START RECORDS SHOWN
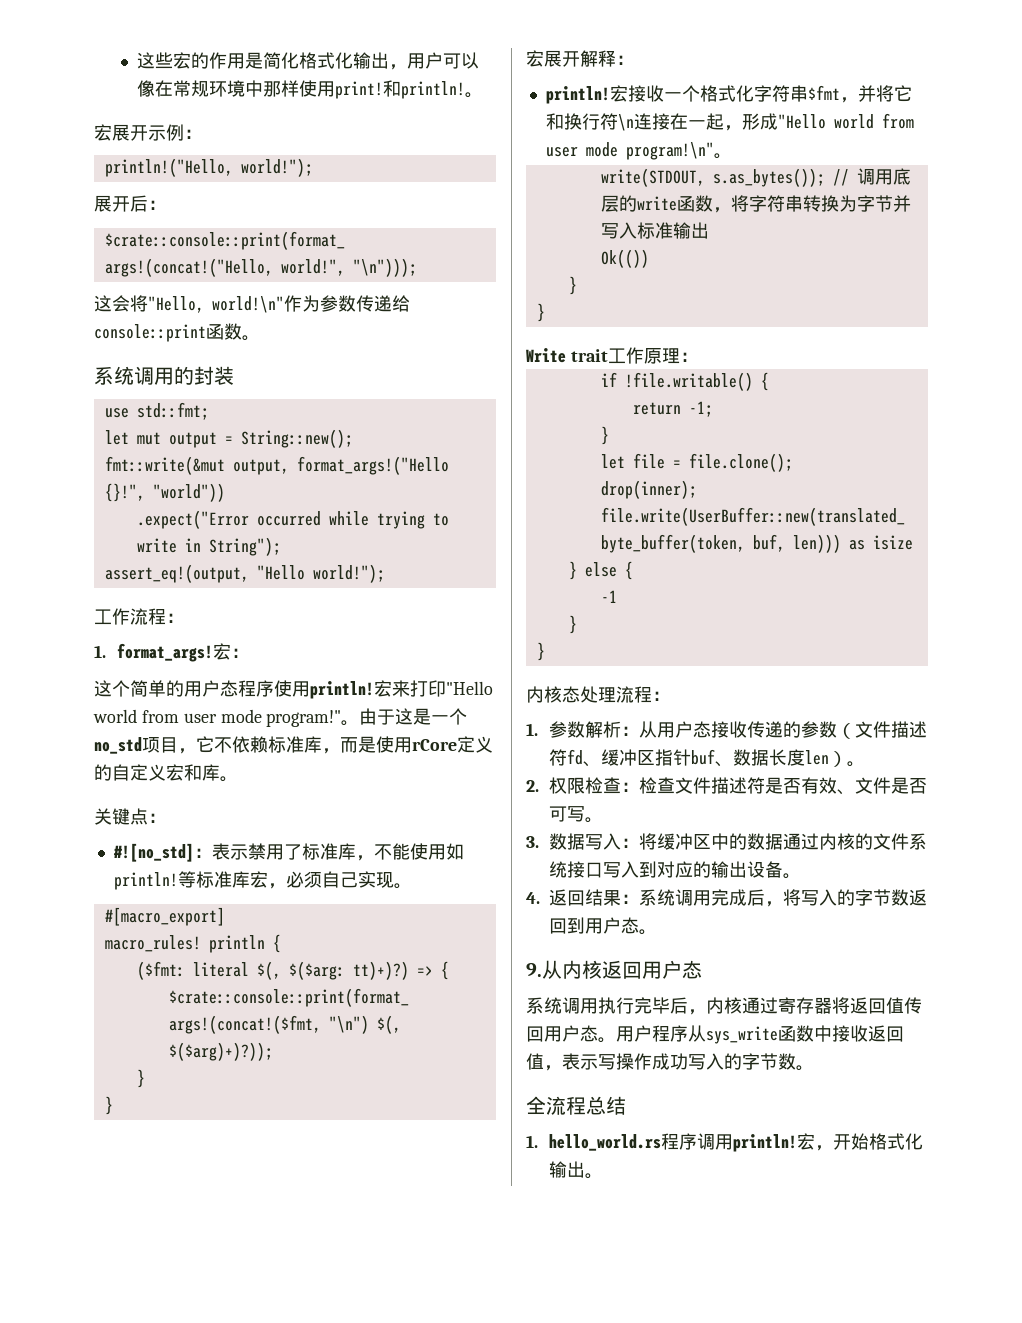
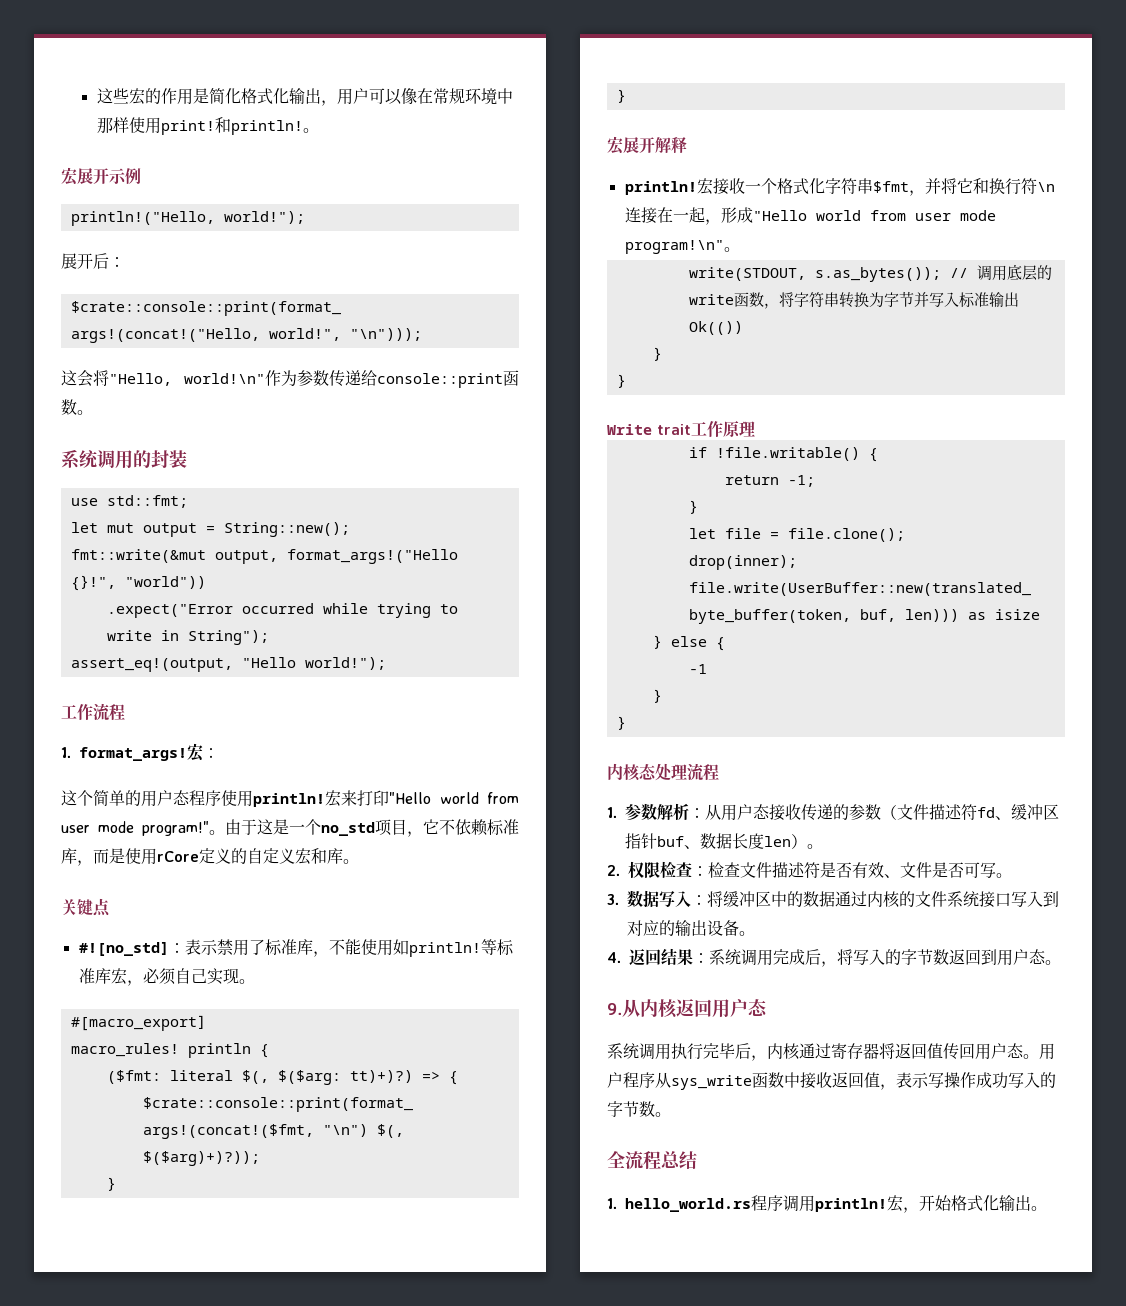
- 宏展开示例：
+ 宏展开示例
- 工作流程：
+ 工作流程
- 关键点：
+ 关键点
- 宏展开解释：
+ 宏展开解释
- Write trait工作原理：
+ Write trait工作原理
- 内核态处理流程：
+ 内核态处理流程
END RECORDS SHOWN
■ **EXERCISE REQUIREMENTS**
All entries above must be duplicated exactly; please omit any picture they hold.

■ **WRITTEN RESPONSE**
- 宏展开示例：
+ 宏展开示例
- 工作流程：
+ 工作流程
- 关键点：
+ 关键点
- 宏展开解释：
+ 宏展开解释
- Write trait工作原理：
+ Write trait工作原理
- 内核态处理流程：
+ 内核态处理流程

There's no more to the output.